Social Media Competition Pitfalls

Things to watch out for when running contests

I see more and more contests ran these days that use various social media engagements as a voting mechanism. One of the most successful social media campaigns I’ve ever built was one for Schwinn where entrants would enter themselves as well as a friend. If an entrant won, their friend also won a bike. It brought Schwinn well over 25,000 likes over the course of the month and over a quarter million entries.

So there’s no doubt that a short contest can have a great turn out and even a great ROI. Also popular is the iPad give aways you’ll see all over. The thing is, these contests work! It’s often far cheaper than running an ad to get the same level of impressions and engagement (in most cases).

Where it all goes wrong

These contests don’t always work though and there’s a few specific things that can really end-up in a backfire. The biggest problem with online contests, utilizing social media or not, is the amount of cheaters. There’s people out there who have many fake e-mail addresses and social media accounts. They use these to increase their odds by entering multiple times.

You can, sometimes, combat this by recording IP addresses. Most scammers aren’t actually smart enough to use multiple IP addresses. Some are, but the number of addresses are then limited (maybe a few different coffee shops or something). Another tactic involves looking at each entrant’s profile and seeing how many friends they have, where they are from, and how many posts they have. They are getting more clever these days so you’ll see a good amount of content under their fake account’s profile. However, you’ll see a lot of duplicate content between various accounts. So with a bit of manual work, it’s possible to spot scammers and avoid the issue.

The second biggest issue is when contests use social media engagement as ways to “vote” for an entry. Not so much the “increase your odds by sharing” mechanism (which is actually discouraged by social networks including Facebook), but when there are entries which must be voted upon.

When you set up a contest where others must vote for an entry, you get those same scammers. Only instead of a bunch of entries, you now have much fewer entries. This is so they can use all their fake accounts to unfairly vote up their entry. This is even more difficult to track down because while you have an entrant’s social media account number, you do not have all of the accounts that liked or shared some unique entry URL on Twitter. Those button counts don’t tell you “who” engaged. Just how many unique accounts (or IP addresses if not logged in) engaged. It also doesn’t tell you the frequency (unless you are constantly monitoring and recording the change in likes). This is an extremely bad way to run an online contest. You simply can’t prove someone is cheating.
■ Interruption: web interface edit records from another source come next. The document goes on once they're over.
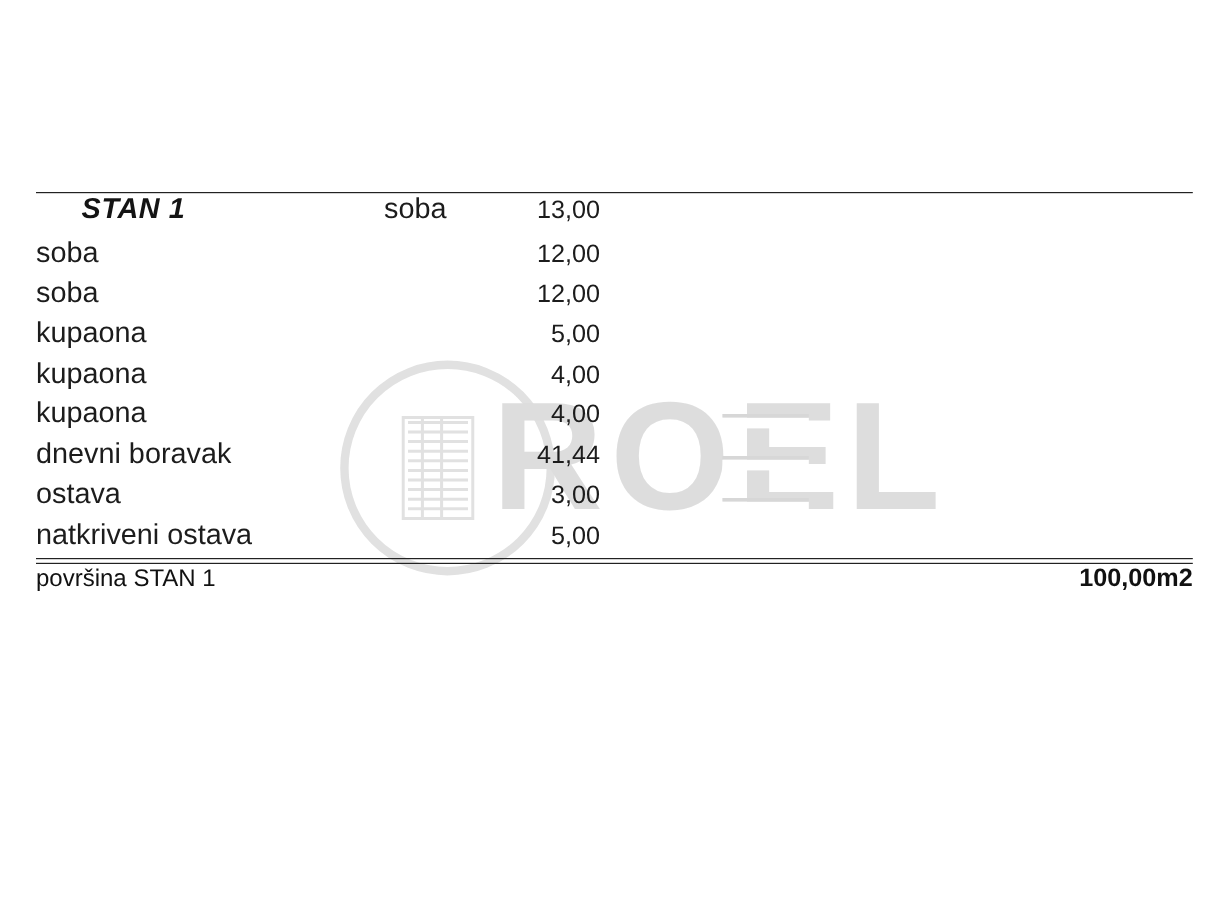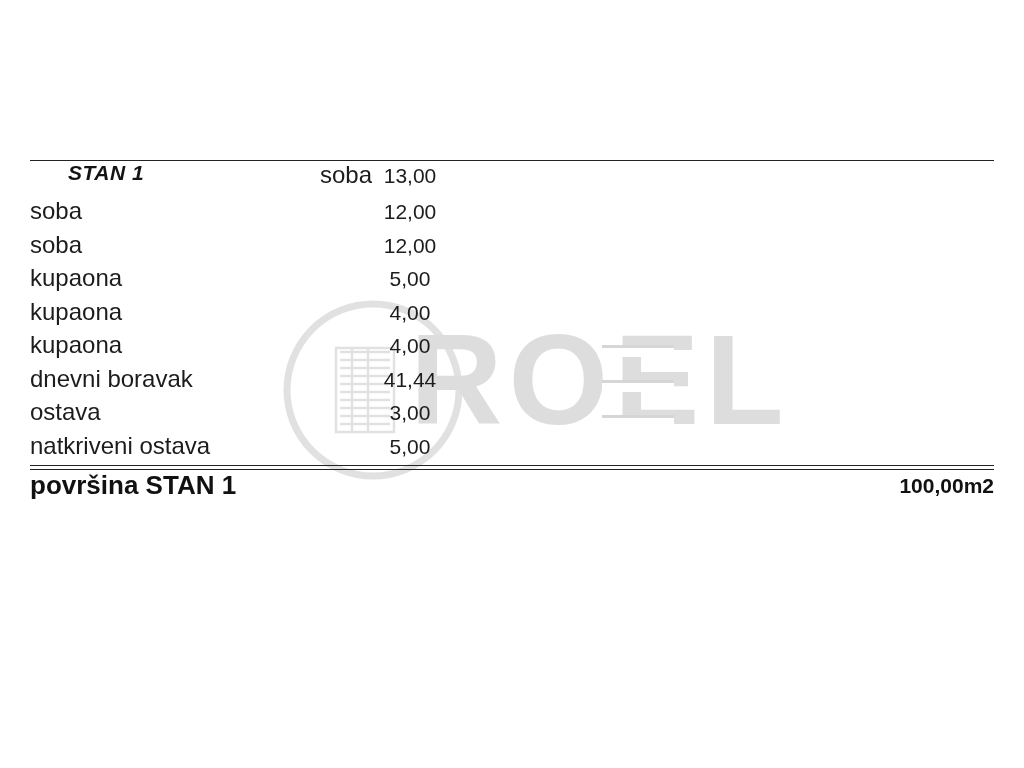--- a/index.html
+++ b/index.html
@@ -75,7 +75,7 @@
   .unit-name {
     font-style: italic;
     font-weight: bold;
-    font-size: 21px;
+    font-size: 24px;
     letter-spacing: 0.5px;
     color: #141414;
     padding-left: 4px;

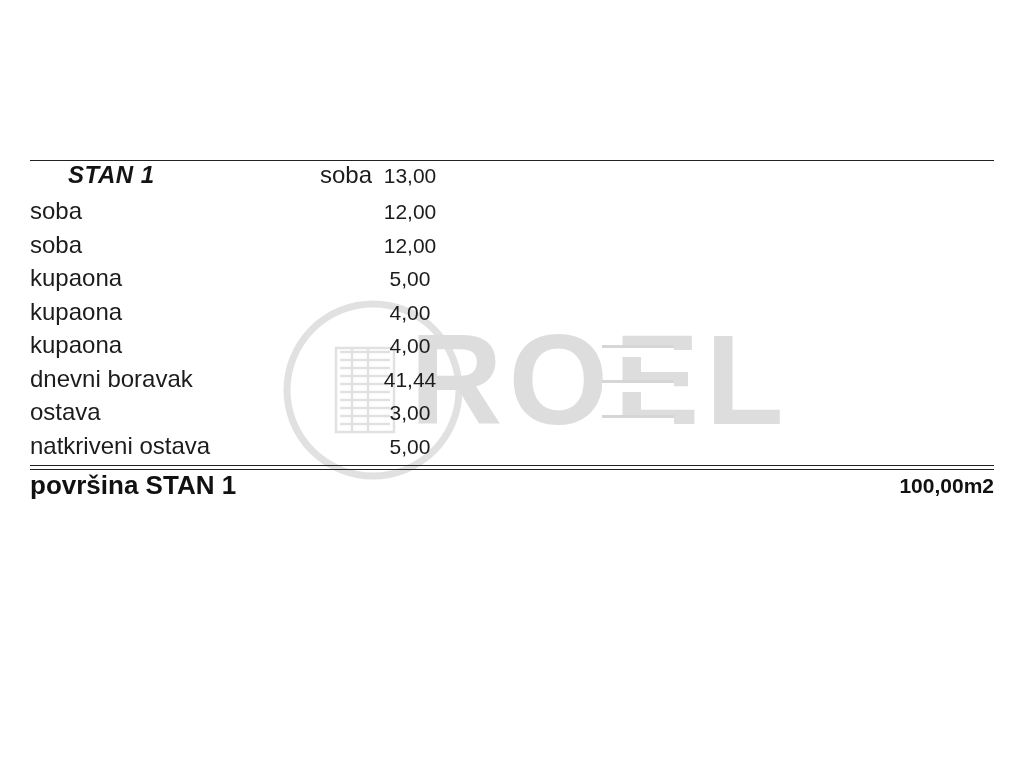--- a/index.html
+++ b/index.html
@@ -90,7 +90,7 @@
   .room-value {
     font-size: 21px;
     color: #1c1c1c;
-    text-align: center;
+    text-align: right;
     padding-right: 10px;
   }
 

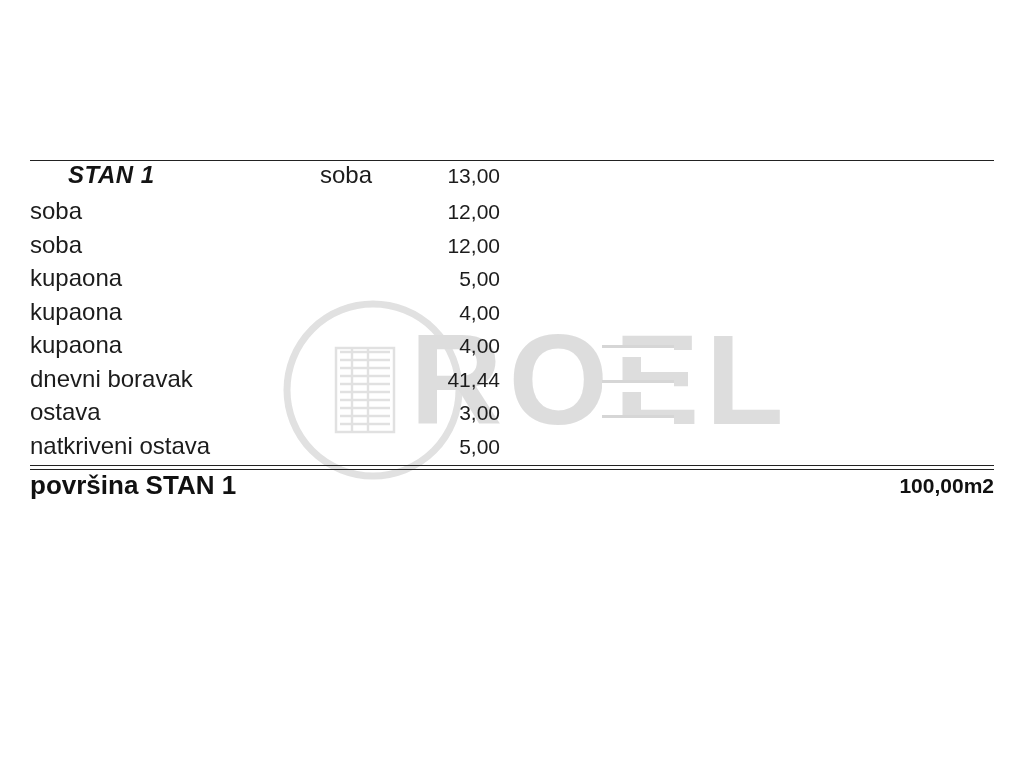--- a/index.html
+++ b/index.html
@@ -113,8 +113,8 @@
   }
   table.total-table td { padding: 0; }
   .total-label {
-    font-size: 26px;
-    font-weight: bold;
+    font-size: 20px;
+    font-weight: normal;
     padding-left: 290px;
     padding-top: 12px;
     padding-bottom: 10px;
I’ve seen it time and time again. Lackluster entries end up with the most votes in the contest. The rules of the contest are bonded when you give out over a certain amount. So sometimes the company running the contest has their hands tied. Without have a disqualification clause and the ability to even prove there was a cheater, there’s nothing that can be done. Of course one could attempt to disqualify an entrant, but they are then at risk for being sued.

Contest didn’t start or end on time? That’s another legal breach. Beware the legal risks of running an online contest. However small, they do exist and sadly the scammers can use that to their advantage!

The Remedy

Add a disqualification clause for starters. You may also wish to choose a winner at random or have language that states, “votes only increase your odds” compared to “the entry with the most votes wins.”

Though I would seriously just avoid using a like or share as a mechanism in the contest. It’s simply not accountable. Also, be aware that Facebook has now removed the “like gate” feature and requiring someone to like a page in order to enter a contest is highly frowned upon by Facebook. That is not to say that they’ll take any action, but your mileage may vary. I wouldn’t risk it.

Make sure you record IP addresses with your entries along with the time of entry and keep detailed records. This can be used to prove a disqualification and even to block scammers during the contest. Remember that scammers can turn into spammers and make your contest look bad. If they blatantly put a bunch of entries that contain obscene language or imagery, it could reflect poorly on you (depending on how or if you display entries). Inappropriate content aside, it can also just make you look less creditable or professional. This could reduce the number of entries and have a negative impact on your company’s image.

If you aren’t careful, this could backfire on you and completely destroy the entire purpose of running a competition in the first place. Please be careful about the way you design your online contests. Especially when they are ran across social media networks.